* Task item *
Scan the records for the string "stroke" and state how many lines contain it, using the number alone.

* Data for review *
▬▬▬▬▬▬▬▬▬▬
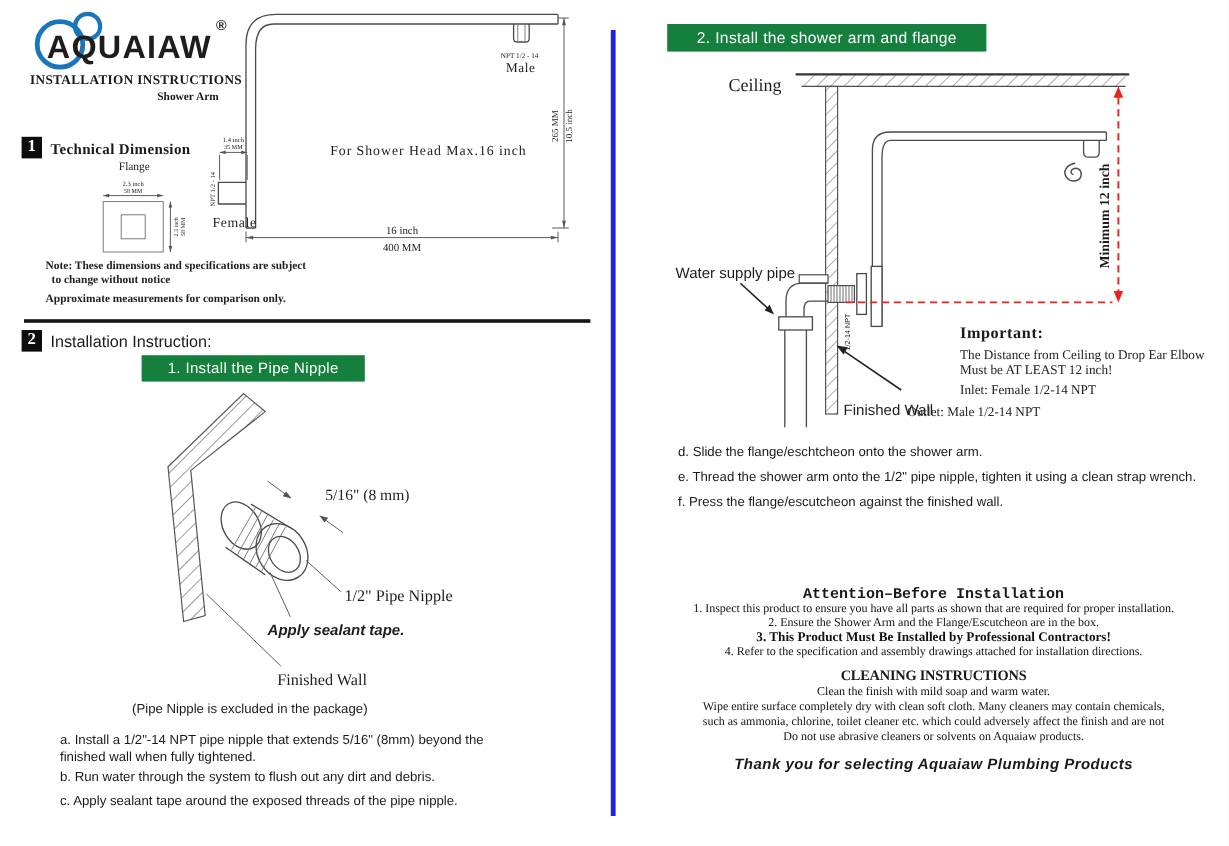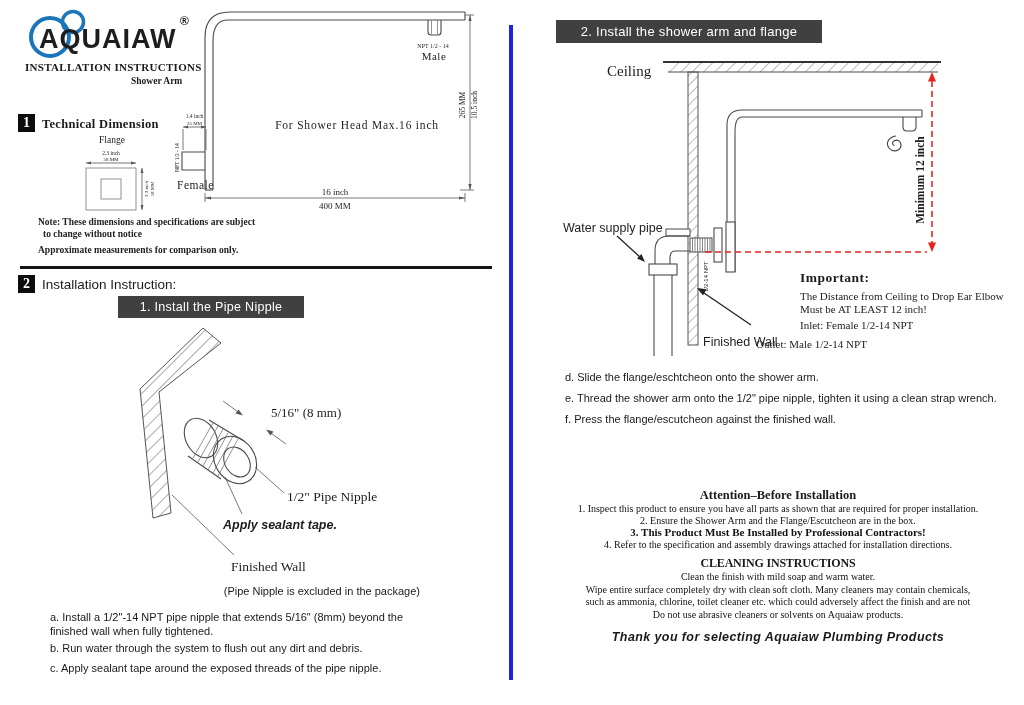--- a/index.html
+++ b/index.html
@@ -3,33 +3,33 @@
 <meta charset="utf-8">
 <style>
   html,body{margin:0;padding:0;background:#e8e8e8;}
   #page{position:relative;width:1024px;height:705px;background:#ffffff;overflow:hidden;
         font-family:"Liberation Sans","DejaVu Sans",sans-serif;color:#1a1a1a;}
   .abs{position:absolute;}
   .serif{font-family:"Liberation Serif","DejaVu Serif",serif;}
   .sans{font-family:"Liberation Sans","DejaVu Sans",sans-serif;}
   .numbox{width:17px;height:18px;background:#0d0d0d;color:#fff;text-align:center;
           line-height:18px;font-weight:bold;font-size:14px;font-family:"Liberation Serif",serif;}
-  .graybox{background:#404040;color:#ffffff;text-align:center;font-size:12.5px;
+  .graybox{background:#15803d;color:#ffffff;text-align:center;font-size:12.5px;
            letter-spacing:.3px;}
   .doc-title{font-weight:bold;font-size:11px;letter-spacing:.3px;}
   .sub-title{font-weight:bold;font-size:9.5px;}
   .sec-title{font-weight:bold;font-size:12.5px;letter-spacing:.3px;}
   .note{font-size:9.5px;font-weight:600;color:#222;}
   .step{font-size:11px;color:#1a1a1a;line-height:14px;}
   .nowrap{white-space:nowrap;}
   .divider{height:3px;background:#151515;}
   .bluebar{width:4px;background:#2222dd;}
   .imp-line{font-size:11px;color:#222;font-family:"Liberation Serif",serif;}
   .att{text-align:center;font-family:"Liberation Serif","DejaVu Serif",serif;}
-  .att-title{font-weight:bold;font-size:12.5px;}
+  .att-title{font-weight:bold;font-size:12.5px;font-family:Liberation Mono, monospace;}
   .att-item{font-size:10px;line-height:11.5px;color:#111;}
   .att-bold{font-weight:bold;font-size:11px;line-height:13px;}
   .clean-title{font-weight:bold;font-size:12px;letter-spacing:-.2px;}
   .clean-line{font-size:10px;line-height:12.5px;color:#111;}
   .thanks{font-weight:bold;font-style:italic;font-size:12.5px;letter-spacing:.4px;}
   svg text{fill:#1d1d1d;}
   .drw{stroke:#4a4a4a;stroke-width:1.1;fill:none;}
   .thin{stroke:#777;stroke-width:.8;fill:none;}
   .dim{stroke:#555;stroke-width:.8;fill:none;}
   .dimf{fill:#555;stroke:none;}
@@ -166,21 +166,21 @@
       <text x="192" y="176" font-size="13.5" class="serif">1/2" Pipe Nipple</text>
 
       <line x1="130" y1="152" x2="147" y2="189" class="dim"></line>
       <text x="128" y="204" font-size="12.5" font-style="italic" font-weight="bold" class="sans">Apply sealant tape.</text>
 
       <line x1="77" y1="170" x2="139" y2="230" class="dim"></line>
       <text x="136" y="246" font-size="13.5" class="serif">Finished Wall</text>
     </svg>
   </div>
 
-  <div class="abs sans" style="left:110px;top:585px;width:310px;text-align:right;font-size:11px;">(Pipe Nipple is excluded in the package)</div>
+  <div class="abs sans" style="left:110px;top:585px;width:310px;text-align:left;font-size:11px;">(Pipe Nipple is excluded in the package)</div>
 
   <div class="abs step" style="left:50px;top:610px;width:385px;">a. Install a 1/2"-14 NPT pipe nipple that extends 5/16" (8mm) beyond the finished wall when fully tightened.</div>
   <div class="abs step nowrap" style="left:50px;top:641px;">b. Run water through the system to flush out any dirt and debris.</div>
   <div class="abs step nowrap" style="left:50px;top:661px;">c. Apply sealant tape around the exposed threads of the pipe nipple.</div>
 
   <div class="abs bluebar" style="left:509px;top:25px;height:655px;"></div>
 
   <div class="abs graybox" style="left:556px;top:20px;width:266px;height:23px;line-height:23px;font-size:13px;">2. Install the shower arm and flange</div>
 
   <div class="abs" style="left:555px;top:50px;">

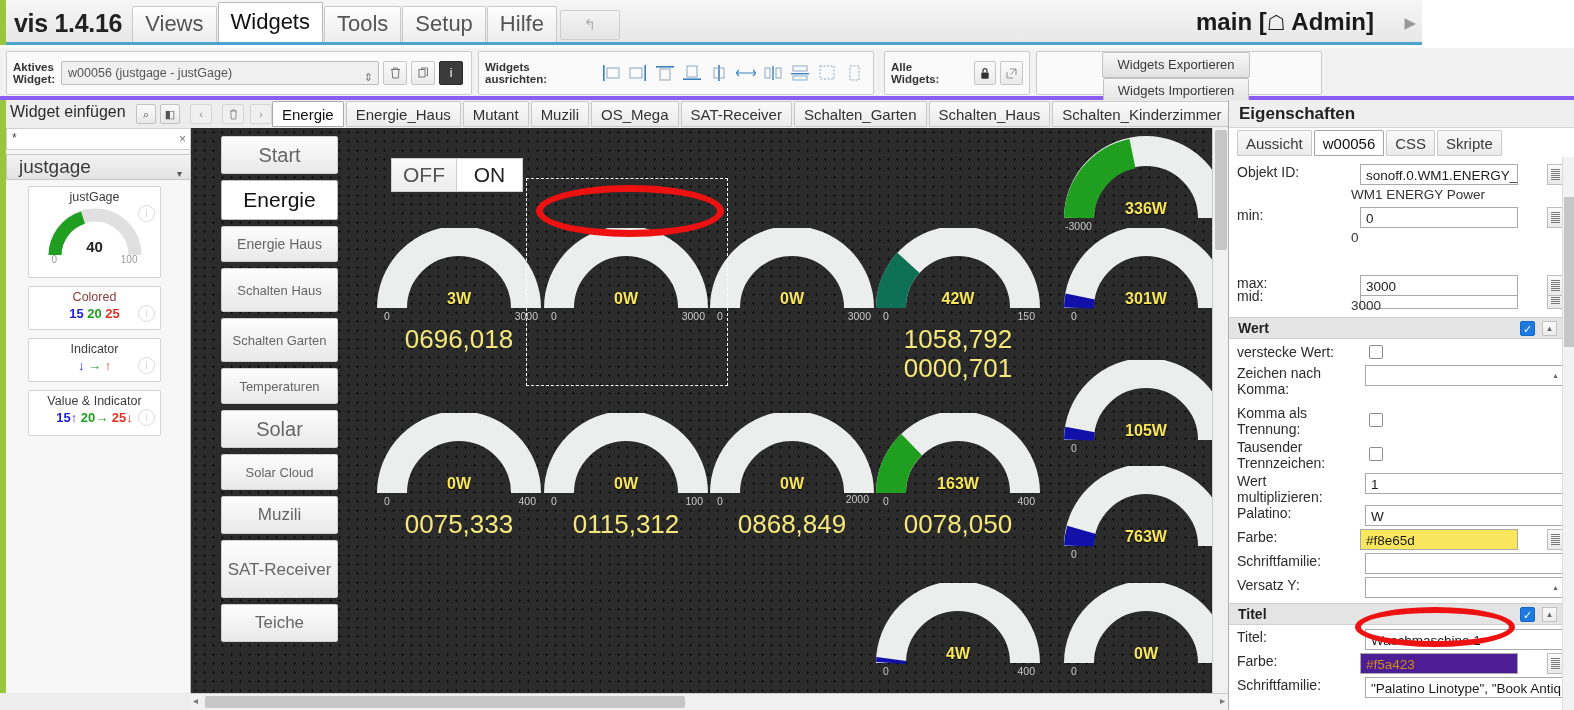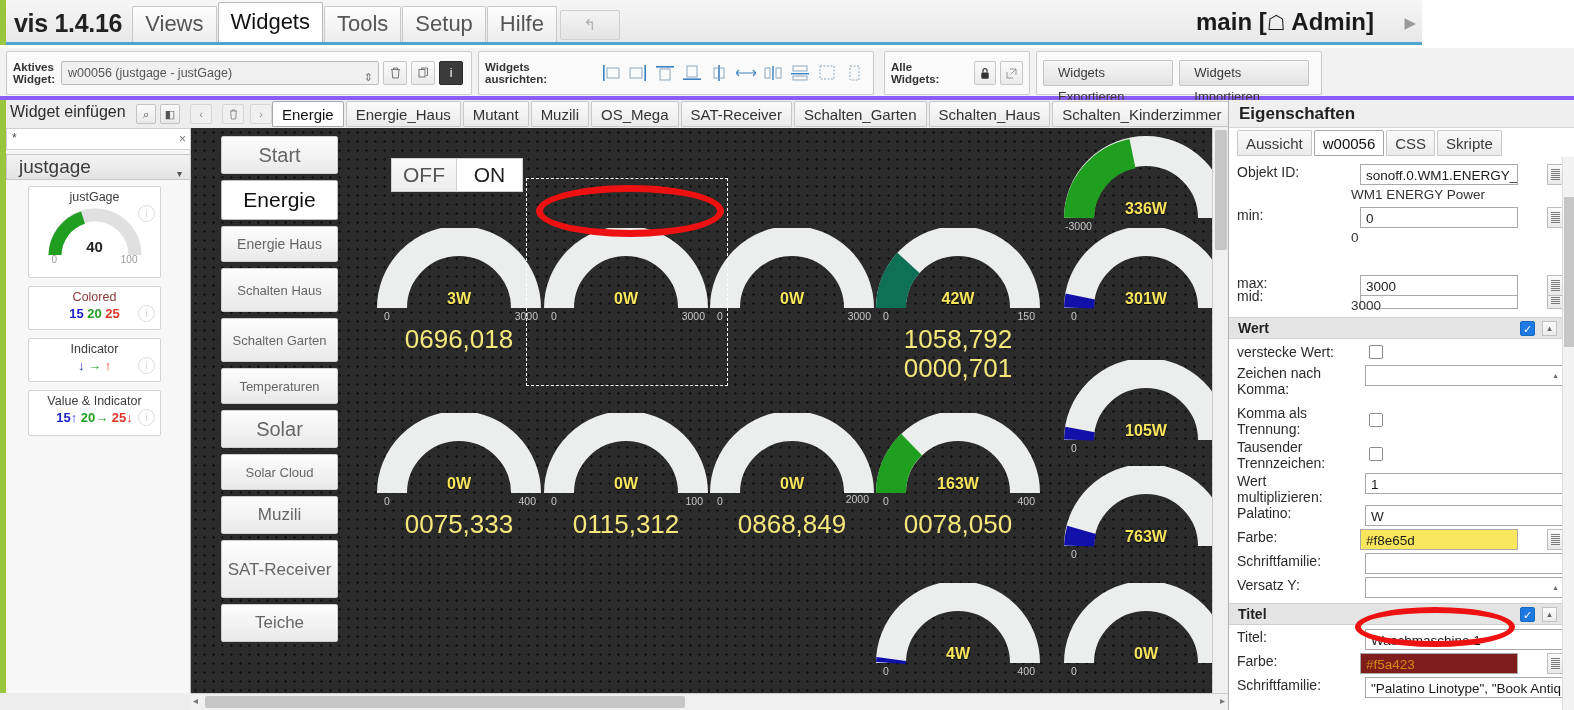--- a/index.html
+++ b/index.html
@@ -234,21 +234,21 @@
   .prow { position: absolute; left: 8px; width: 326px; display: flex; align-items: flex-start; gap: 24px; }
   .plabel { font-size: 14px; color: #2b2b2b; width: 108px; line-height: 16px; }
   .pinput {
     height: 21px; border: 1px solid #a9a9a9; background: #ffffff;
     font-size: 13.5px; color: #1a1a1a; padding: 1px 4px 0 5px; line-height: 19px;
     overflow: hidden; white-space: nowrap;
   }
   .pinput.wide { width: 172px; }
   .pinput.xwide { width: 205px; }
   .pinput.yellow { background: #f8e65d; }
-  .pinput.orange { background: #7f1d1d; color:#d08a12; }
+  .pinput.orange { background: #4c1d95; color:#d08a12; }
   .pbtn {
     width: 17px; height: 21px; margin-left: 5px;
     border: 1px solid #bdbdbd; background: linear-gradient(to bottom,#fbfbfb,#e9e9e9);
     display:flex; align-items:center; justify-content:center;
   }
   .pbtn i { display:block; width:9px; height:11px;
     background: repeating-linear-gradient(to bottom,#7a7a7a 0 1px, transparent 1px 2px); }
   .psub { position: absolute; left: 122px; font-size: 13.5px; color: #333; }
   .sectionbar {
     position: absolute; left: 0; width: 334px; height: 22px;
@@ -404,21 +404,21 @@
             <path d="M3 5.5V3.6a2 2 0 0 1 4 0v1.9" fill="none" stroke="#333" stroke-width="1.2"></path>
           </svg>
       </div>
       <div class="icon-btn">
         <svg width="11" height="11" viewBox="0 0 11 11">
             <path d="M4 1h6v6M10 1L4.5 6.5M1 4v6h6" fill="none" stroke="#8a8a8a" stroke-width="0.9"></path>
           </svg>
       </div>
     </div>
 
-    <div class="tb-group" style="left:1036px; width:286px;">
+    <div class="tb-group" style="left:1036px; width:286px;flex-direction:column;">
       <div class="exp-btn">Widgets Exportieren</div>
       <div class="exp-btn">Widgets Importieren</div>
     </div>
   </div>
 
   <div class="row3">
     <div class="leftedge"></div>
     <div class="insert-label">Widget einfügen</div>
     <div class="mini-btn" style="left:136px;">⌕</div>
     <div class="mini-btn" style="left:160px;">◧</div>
▬▬▬▬▬▬▬▬▬▬
* Result of the exercise *
6